A growing number of Americans recognize that they're not saving as much as they should for retirement, a shift in attitudes that experts hope will lead to improved saving practices in the future.
A recent survey from retirement services provider Fidelity Investments found that 83 percent of workers recognized that they were saving too little for retirement, up from 78 percent a year ago. The survey also found that American workers were saving at a rate that would allow them to only replace about 57 percent of their pre-retirement income after they stop working -- a figure factors in Social Security benefits, pensions, workplace savings and private savings.
"We are hopeful that these findings reflect the beginning of a shift within the American mindset from low awareness and significant inertia in addressing the nation's retirement crisis to growing levels of understanding, acceptance and action," said Fidelity's vice chairman and chief operating officer Robert L. Reynolds, in a statement.
Fidelity suggests that 85 percent income replacement is a reasonable starting point when planning for retirement.

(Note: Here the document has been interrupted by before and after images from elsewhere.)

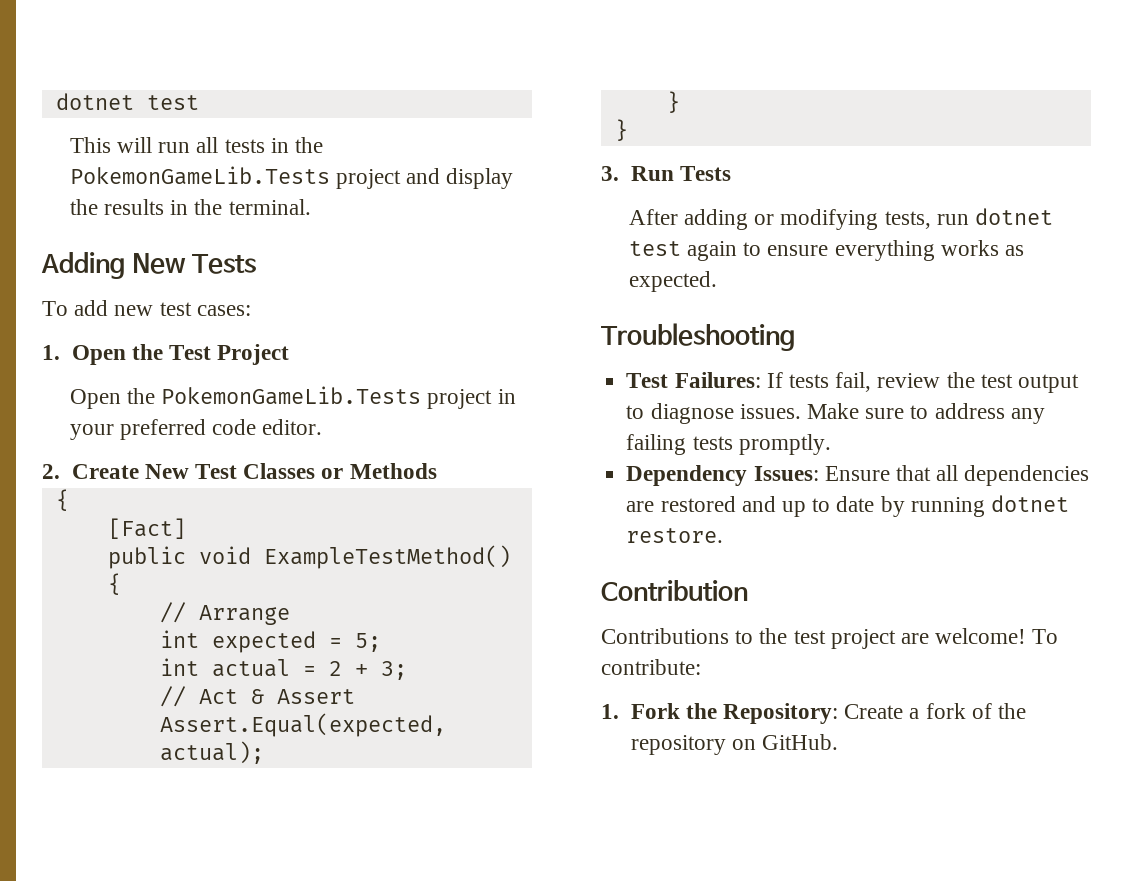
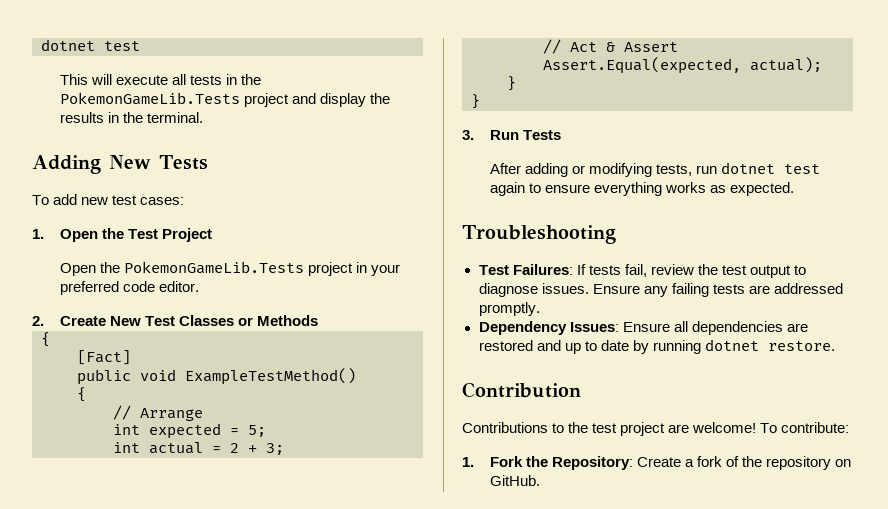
- This will run all tests in the PokemonGameLib.Tests project and display the results in the terminal.
+ This will execute all tests in the PokemonGameLib.Tests project and display the results in the terminal.
- Make sure to address any failing tests promptly.
+ Ensure any failing tests are addressed promptly.
- Dependency Issues: Ensure that all dependencies are restored and up to date by running dotnet restore.
+ Dependency Issues: Ensure all dependencies are restored and up to date by running dotnet restore.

The study also found that while workers recognized that health care costs will be their first or second largest expense in retirement, many had underestimated the projected costs.
Data for the index is collected twice annually through a national online survey of more than 2,000 Americans who are working full-time, are 25 years or older, earn $20,000 a year or more, are married to individuals also not yet retired, and are the financial decision-makers in their household.